» **Source data**
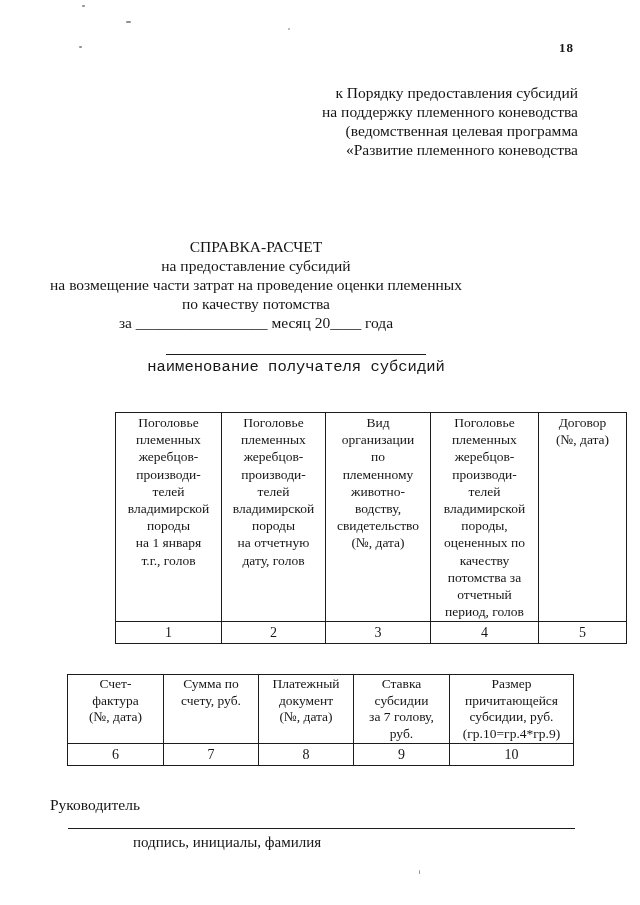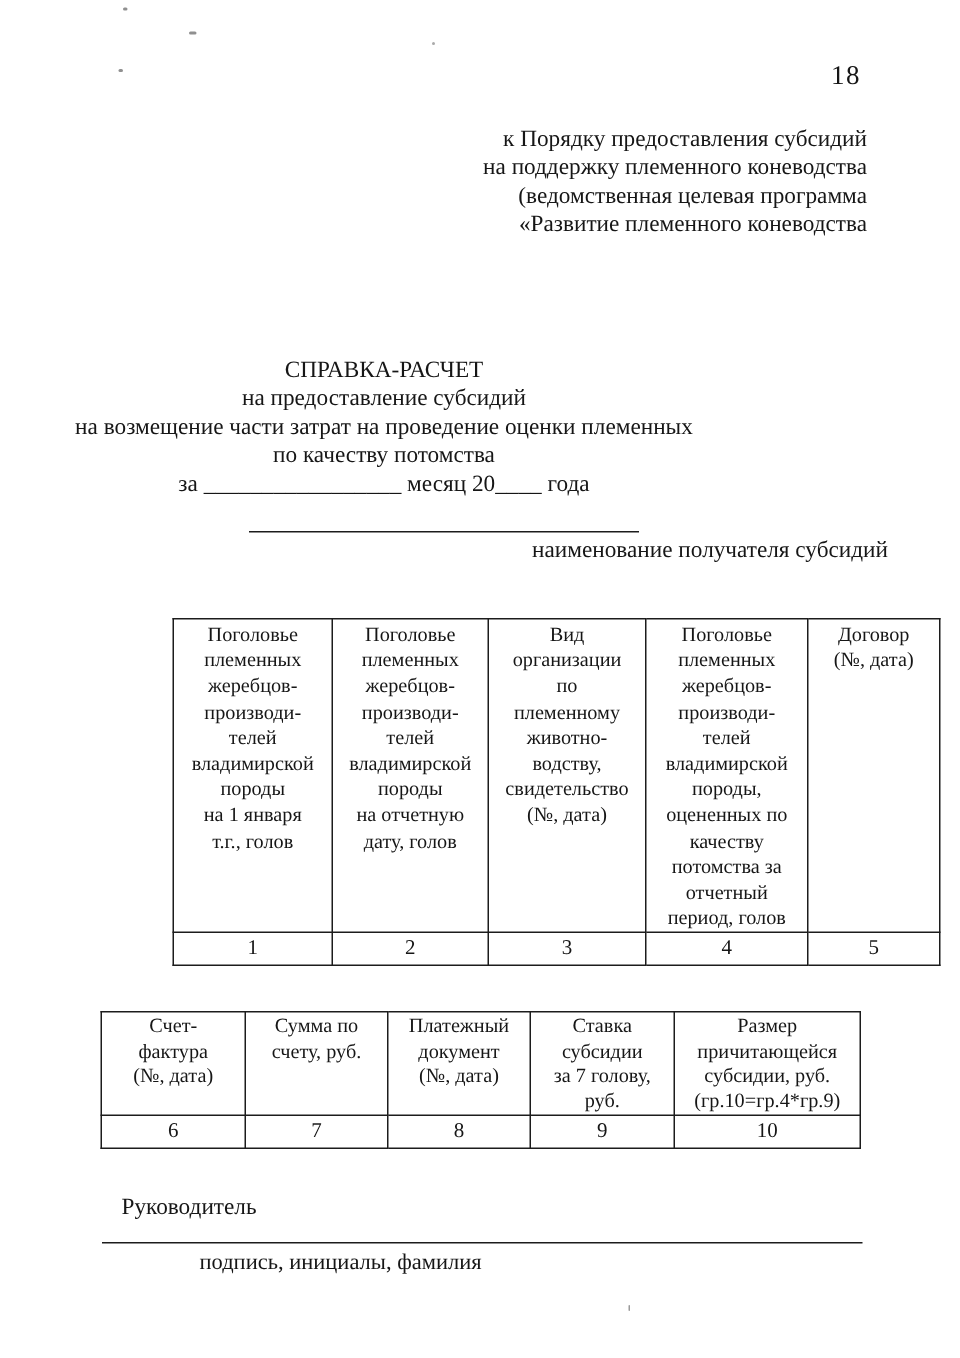--- a/index.html
+++ b/index.html
@@ -7,39 +7,40 @@
     width: 640px; height: 905px;
     background: #ffffff;
     color: #161616;
     font-family: "Liberation Serif", "DejaVu Serif", serif;
     position: relative;
     overflow: hidden;
   }
 
   .page-number {
     position: absolute; top: 40px; right: 66px;
-    font-size: 18px; font-weight: normal; letter-spacing: 1px;
+    font-size: 13px; font-weight: bold; letter-spacing: 1px;
   }
 
   .appendix {
     position: absolute; top: 83px; right: 62px;
     text-align: right;
     font-size: 15.5px; line-height: 19px;
     white-space: nowrap;
   }
 
   .title-block {
     position: absolute; top: 237px; left: 0; width: 512px;
     text-align: center;
     font-size: 15.5px; line-height: 19px;
   }
 
   .recipient {
     position: absolute; top: 354px; left: 0; width: 592px;
-    text-align: right;
+    text-align: center;
+    font-family: Liberation Mono, monospace;
   }
   .recipient-rule {
     width: 260px; margin: 0 auto;
     border-top: 1.6px solid #1c1c1c;
     height: 0;
   }
   .recipient-caption {
     margin-top: 3px;
     font-size: 15.5px;
   }
@@ -62,21 +63,21 @@
   }
   .form-table th {
     vertical-align: top;
     white-space: pre-line;
   }
   #table1 th { height: 205px; line-height: 17.2px; }
   #table2 th { height: 65px;  line-height: 16.6px; }
   .num-row td { height: 19px; font-size: 14px; vertical-align: middle; }
 
   .signatory {
-    position: absolute; left: 81px; top: 796px;
+    position: absolute; left: 50px; top: 796px;
     font-size: 15.5px;
   }
   .sig-rule {
     position: absolute; left: 68px; top: 828px; width: 507px;
     border-top: 1.6px solid #1c1c1c; height: 0;
   }
   .sig-caption {
     position: absolute; left: 133px; top: 834px;
     font-size: 15px;
   }

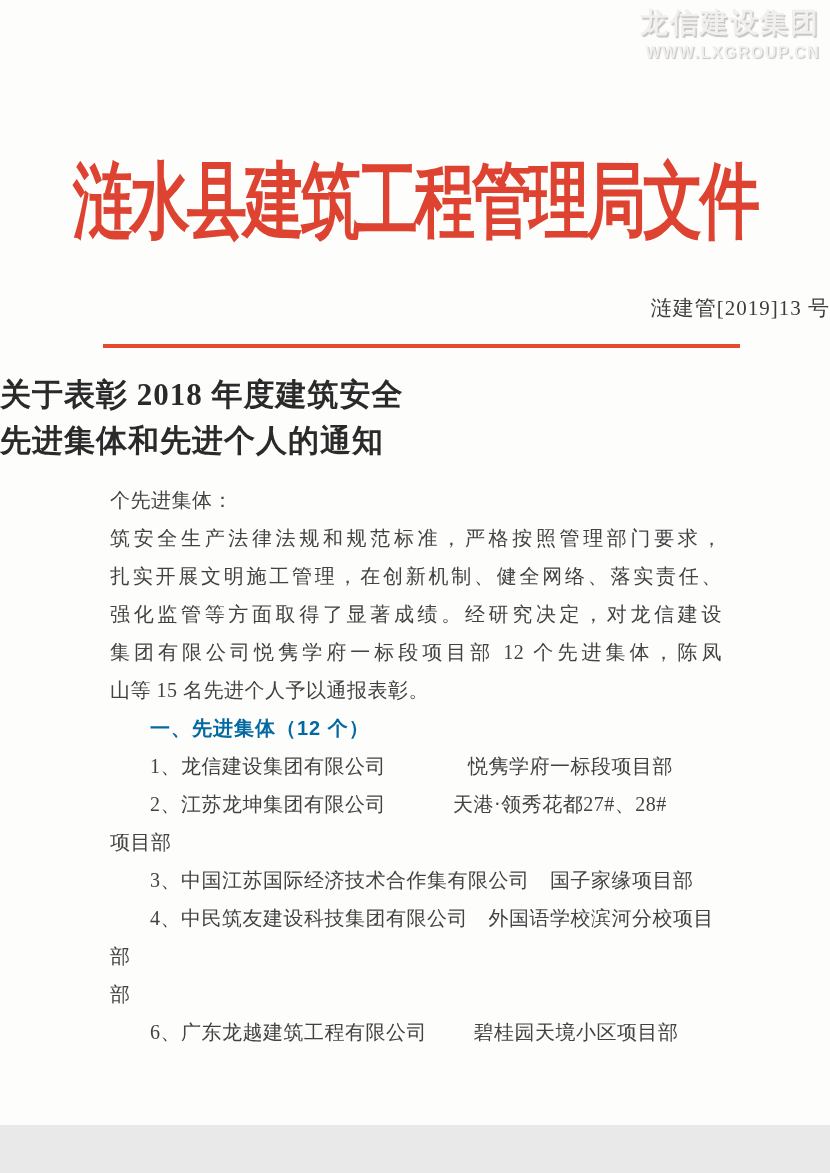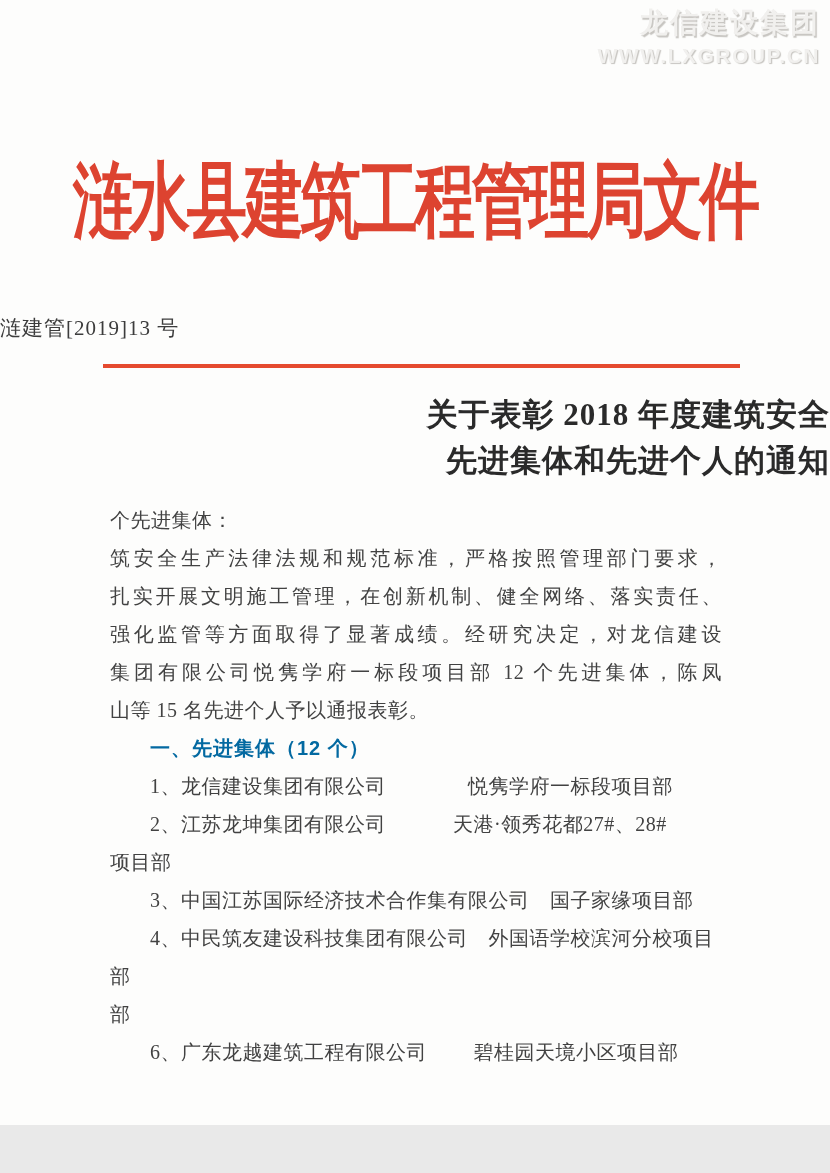--- a/index.html
+++ b/index.html
@@ -31,21 +31,21 @@
     display: block;
     font-size: 28px;
     font-weight: 700;
     letter-spacing: 2px;
     color: #f1f0ee;
     text-shadow: 1.5px 1.5px 1px #c7c5c1, -0.5px -0.5px 0 #ffffff;
   }
   .watermark .wm-site {
     display: block;
     margin-top: 2px;
-    font-size: 21px;
+    font-size: 16px;
     font-weight: 700;
     letter-spacing: 1.5px;
     color: #f1f0ee;
     text-shadow: 1.2px 1.2px 1px #c7c5c1, -0.5px -0.5px 0 #ffffff;
   }
 
   
   .agency-title {
     margin: 0;
     padding-top: 160px;
@@ -57,43 +57,42 @@
     line-height: 1;
     color: #dd4330;
     white-space: nowrap;
   }
   .agency-title .stretch {
     display: inline-block;
     transform: scaleY(1.38);
     transform-origin: top center;
   }
   .doc-number {
-    margin-top: 44px;
-    text-align: left;
+    margin-top: 24px;
+    text-align: right;
     font-size: 21px;
     color: #3c3c3c;
     letter-spacing: 1px;
   }
   .red-rule {
     margin: 22px 0 0 103px;
     width: 637px;
     height: 4px;
     background: #e54a2f;
   }
 
   
   .doc-title {
     margin-top: 24px;
-    text-align: right;
+    text-align: left;
     font-size: 31px;
     font-weight: 700;
     line-height: 46px;
     color: #2a2a2a;
     letter-spacing: 1px;
-    margin-left: 12px;
   }
 
   
   .body {
     margin-top: 17px;
     padding: 0 108px 0 110px;
     font-size: 20px;
     line-height: 38px;
     color: #424242;
     letter-spacing: 0.5px;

» **What you need to do**
Give the records again exactly, minus the pictures.

» **Solution for this task**
--- a/index.html
+++ b/index.html
@@ -7,39 +7,40 @@
     width: 640px; height: 905px;
     background: #ffffff;
     color: #161616;
     font-family: "Liberation Serif", "DejaVu Serif", serif;
     position: relative;
     overflow: hidden;
   }
 
   .page-number {
     position: absolute; top: 40px; right: 66px;
-    font-size: 18px; font-weight: normal; letter-spacing: 1px;
+    font-size: 13px; font-weight: bold; letter-spacing: 1px;
   }
 
   .appendix {
     position: absolute; top: 83px; right: 62px;
     text-align: right;
     font-size: 15.5px; line-height: 19px;
     white-space: nowrap;
   }
 
   .title-block {
     position: absolute; top: 237px; left: 0; width: 512px;
     text-align: center;
     font-size: 15.5px; line-height: 19px;
   }
 
   .recipient {
     position: absolute; top: 354px; left: 0; width: 592px;
-    text-align: right;
+    text-align: center;
+    font-family: Liberation Mono, monospace;
   }
   .recipient-rule {
     width: 260px; margin: 0 auto;
     border-top: 1.6px solid #1c1c1c;
     height: 0;
   }
   .recipient-caption {
     margin-top: 3px;
     font-size: 15.5px;
   }
@@ -62,21 +63,21 @@
   }
   .form-table th {
     vertical-align: top;
     white-space: pre-line;
   }
   #table1 th { height: 205px; line-height: 17.2px; }
   #table2 th { height: 65px;  line-height: 16.6px; }
   .num-row td { height: 19px; font-size: 14px; vertical-align: middle; }
 
   .signatory {
-    position: absolute; left: 81px; top: 796px;
+    position: absolute; left: 50px; top: 796px;
     font-size: 15.5px;
   }
   .sig-rule {
     position: absolute; left: 68px; top: 828px; width: 507px;
     border-top: 1.6px solid #1c1c1c; height: 0;
   }
   .sig-caption {
     position: absolute; left: 133px; top: 834px;
     font-size: 15px;
   }

--- a/index.html
+++ b/index.html
@@ -31,21 +31,21 @@
     display: block;
     font-size: 28px;
     font-weight: 700;
     letter-spacing: 2px;
     color: #f1f0ee;
     text-shadow: 1.5px 1.5px 1px #c7c5c1, -0.5px -0.5px 0 #ffffff;
   }
   .watermark .wm-site {
     display: block;
     margin-top: 2px;
-    font-size: 21px;
+    font-size: 16px;
     font-weight: 700;
     letter-spacing: 1.5px;
     color: #f1f0ee;
     text-shadow: 1.2px 1.2px 1px #c7c5c1, -0.5px -0.5px 0 #ffffff;
   }
 
   
   .agency-title {
     margin: 0;
     padding-top: 160px;
@@ -57,43 +57,42 @@
     line-height: 1;
     color: #dd4330;
     white-space: nowrap;
   }
   .agency-title .stretch {
     display: inline-block;
     transform: scaleY(1.38);
     transform-origin: top center;
   }
   .doc-number {
-    margin-top: 44px;
-    text-align: left;
+    margin-top: 24px;
+    text-align: right;
     font-size: 21px;
     color: #3c3c3c;
     letter-spacing: 1px;
   }
   .red-rule {
     margin: 22px 0 0 103px;
     width: 637px;
     height: 4px;
     background: #e54a2f;
   }
 
   
   .doc-title {
     margin-top: 24px;
-    text-align: right;
+    text-align: left;
     font-size: 31px;
     font-weight: 700;
     line-height: 46px;
     color: #2a2a2a;
     letter-spacing: 1px;
-    margin-left: 12px;
   }
 
   
   .body {
     margin-top: 17px;
     padding: 0 108px 0 110px;
     font-size: 20px;
     line-height: 38px;
     color: #424242;
     letter-spacing: 0.5px;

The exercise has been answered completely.